Je suis en réalité en Turquie, ce qui est moins loin, même si se rendre jusqu'à Akçakoca occupe une bonne partie de la journée quand on part de Saint Chamond (11h45- 22h15, ce qui fait tout de même 10h30 de voyage).
Où, en Turquie, demandez-vous, assoiffés de détails que vous êtes ?
Je pourrais ne pas le dire, mais je vais faire un effort, et vous dénicher une carte pour que vous vous y retrouviez.
<CARTE : ATTENDEZ ENCORE UN PEU, svp>
Comme je ne suis pas méchant, j'ai laissé le Nord en haut, ce qui fait que l'Ouest en toujours à gauche, et que le chemin le plus court pour la France, je vous le donne en mille, c'est depuis la gauche. C'est d'ailleurs par la gauche de la carte que je suis arrivé ici. Si j’étais venu de Chine, je serais arrivé plutôt par le haut à droite. Mais comme je ne pars jamais en Chine, …
Ici, c'est donc Eregli, son port de commerce et son usine métallurgique (Eregli Demir, plus connue sous le nom de Erdemir). Pour vous décrire la région, géographiquement parlant, c'est des montagnes, un cordon littoral rarement existant, et la Mer Noire. Autant dire des montagnes, j'aurais économisé quelques lignes. Mais, bon, c'est vous qui lisez, pas moi.
Météorologiquement, il fait frais et sec, surtout dans la salle électrique climatisée, avec vue sur une autre salle électrique. Dehors, c'est beau temps. Selon les jours, plus ou moins de nuages, de la brume qui monte de la mer, ou rien, nada, grand ciel bleu. La chaleur n’est pas accablante, mais il faudra voir plus tard.
Hier, j’ai déménagé.
Fini, l’hôtel 4 étoiles – c’est ce qui était écrit - au bord de la mer dans une station balnéaire –c’est ce qu’on nous a dit - à 45 minutes de voiture.
Finie, la connexion internet sans fil (je sais, j’aurais mieux fait de mettre le blog à jour tant que j’avais un accès, mais tant pis, je posterai depuis l’usine dans la journée).
Fini, le petit déjeuner en buffet et sa pléthore de victuailles bigarrées. [cette phrase est une spéciale Juju, avec pas trop mots inusités et désuets, les autres, arrêtez-vous à buffet – trop tard]
Comme j’ai quelques photos, voici l’équipement – 4 étoiles je le rappelle – de la chambre que j’occupais.

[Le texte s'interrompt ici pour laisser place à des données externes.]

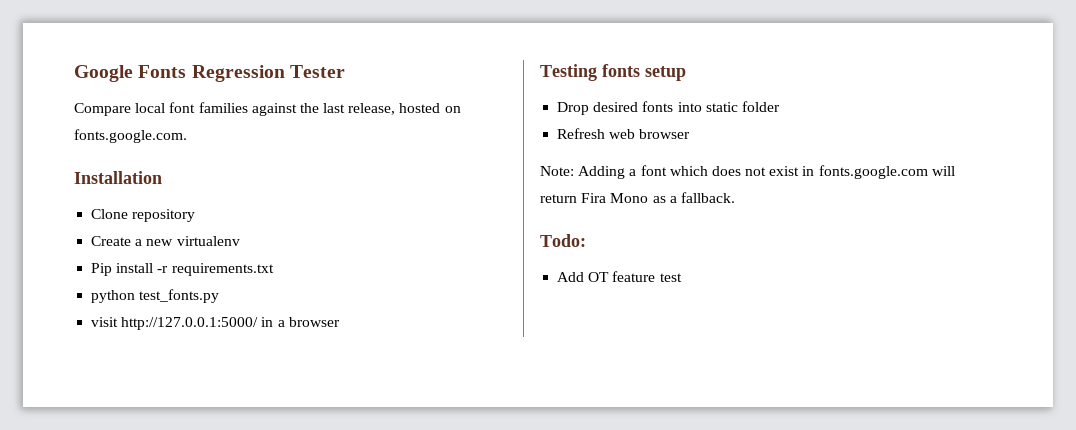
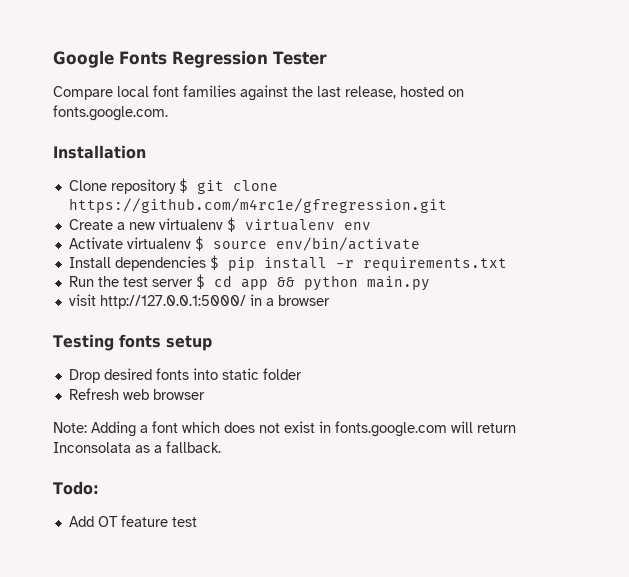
- Clone repository
+ Clone repository $ git clone https://github.com/m4rc1e/gfregression.git
- Create a new virtualenv
- Pip install -r requirements.txt
- python test_fonts.py
+ Create a new virtualenv $ virtualenv env
+ Activate virtualenv $ source env/bin/activate
+ Install dependencies $ pip install -r requirements.txt
+ Run the test server $ cd app && python main.py
- Note: Adding a font which does not exist in fonts.google.com will return Fira Mono as a fallback.
+ Note: Adding a font which does not exist in fonts.google.com will return Inconsolata as a fallback.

On remarque donc deux fauteuils en cuir, un minibar, une gravure de dauphin assortie à la frise de la peinture, et une magnifique télé (couleur : c’est un 4 étoiles, quand même). Bon, à part la télé et sa diagonale de pas-mammouth-du-tout, la réception télé assez mauvaise (un peu comme à Saint Quentin), la médiocre qualité de l’isolation phonique et la propreté douteuse de la moquette (un petit shampooing lui ferait du bien), cela était convenable. Mais j’aurais mis 2 étoiles, 3 grand max. Pas 4.
Continuons avec une autre particularité turque : les toilettes.
Manque de bol, pas de WC à la turque dans la chambre. Je dis manque de bol, mais c’est seulement parce que, du coup, je n’ai pas de photo.
Malgré tout, est-ce que rien ne vous interpelle dans cette image ?

Moi, je n’en avais jamais vu.
Comme certains n’ont pas aperçu de quoi il s’agissait, un gros plan en fonctionnement (je n’ai pas dit en cours d’utilisation, ça serait indécent)

Pour les belges qui éventuellement atteindraient cette page : non, ce n’est pas pour le cas où on n’aurait pas envie de faire pipi.
Bon, l’instant scatologique est passé. Repassons à des choses sérieuses.
Certains le savent, en arrivant en Angleterre, je m’étais retrouvé comme un imbécile avec mes prises françaises devant les superbes prises anglaises, rectangulaires au lieu d’être rondes, comme tout le monde.
Ici, no problem, les turques sont à peu près normaux, mis à part le connecteur pour la terre, qu’on trouve sur les côtés.